8 of 332 comments (clear)

  1. Well... by Geekenstein · · Score: 4, Insightful

    It stands to reason that a benchmark should fairly and accurately depict the widest range of common capabilities possible to determine a clear winner. Of course, this can be very hard to do. It does seem in this case though that 3DMark got caught up in the whiz-bang marketing side of things by supporting the latest and greatest(?) features and ignoring the very compatibility that would give it any real meaning.

    Sorry guys, you goofed.

    1. Re:Well... by WiPEOUT · · Score: 4, Insightful

      This reminds me of a certain other graphics vendor (now departed), who relied upon developers optimising specifically for their chipset. Then came a new entrant, who provided a chipset that outperformed it when using standard APIs like Direct3D and OpenGL.

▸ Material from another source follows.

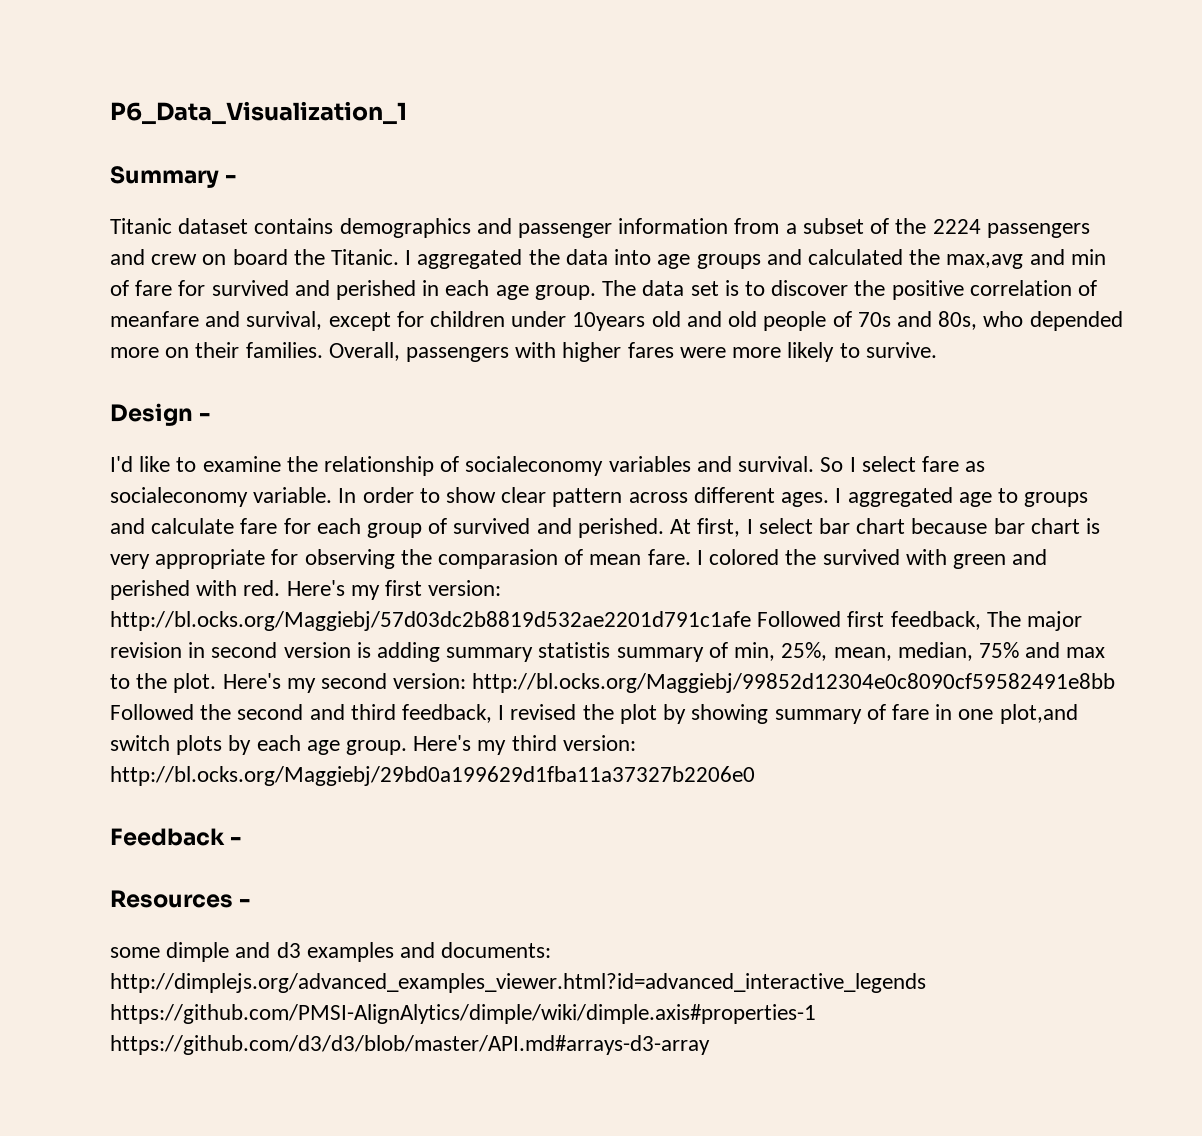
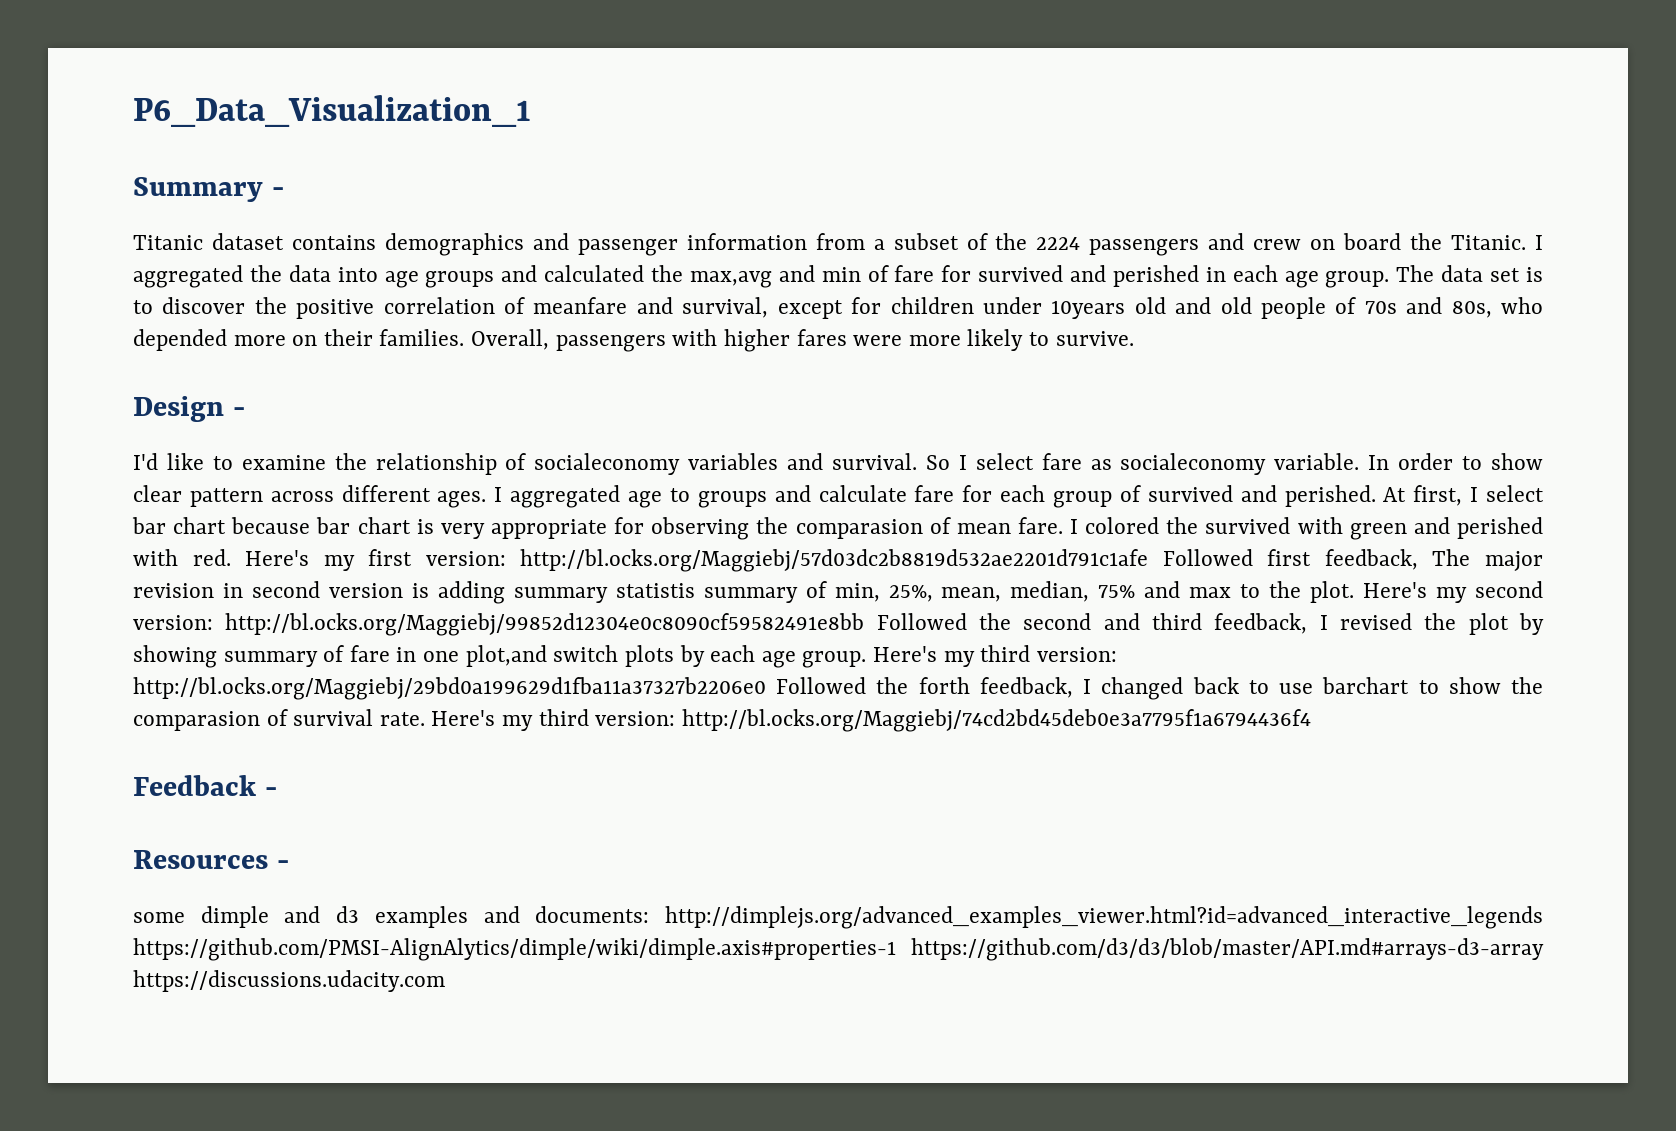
(755, 776) none -> [776,677,1544,700] [133,709,1311,732] Followed the forth feedback, I changed back to use barchart to show the comparasion of survival rate. Here's my third version: http://bl.ocks.org/Maggiebj/74cd2bd45deb0e3a7795f1a6794436f4
(710, 1045) none -> [133,970,445,992] https://discussions.udacity.com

      It's ironic that I'm referring to 3dFX and the then-incumbent nVIDIA, where now it's nVIDIA expecting developers to optimise for it's cards, while ATI makes sure their card is fast without specific optimisations.

      I hope nVIDIA sees the parallels, and wakes up to itself. I'd hate to see the heated competition in the graphics market come to an abrupt end due to nVIDIA's arrogant assumptions on how developers should do their thing sending it under.

  2. Is there such a thing as a dependable benchmark? by Shayde · · Score: 5, Insightful

    With the level of complexity in current hardware, I can't imagine anyone will come up with a benchmark that -can't- be labelled as skewed, inaccurate, or 'not giving justice'.

    If I spend a million dollars developing a cool board that does zillions of sprigmorphs a second (a made up metric), and someone does a benchmark that doesn't test sprigmorph rendering, does that mean my board sucks? No, it just means the benchmark doesn't check it.

    However, if Competitor B makes a board that doens't have sprigmorph rendering, but scores higher on this benchmark, which is the 'better card'?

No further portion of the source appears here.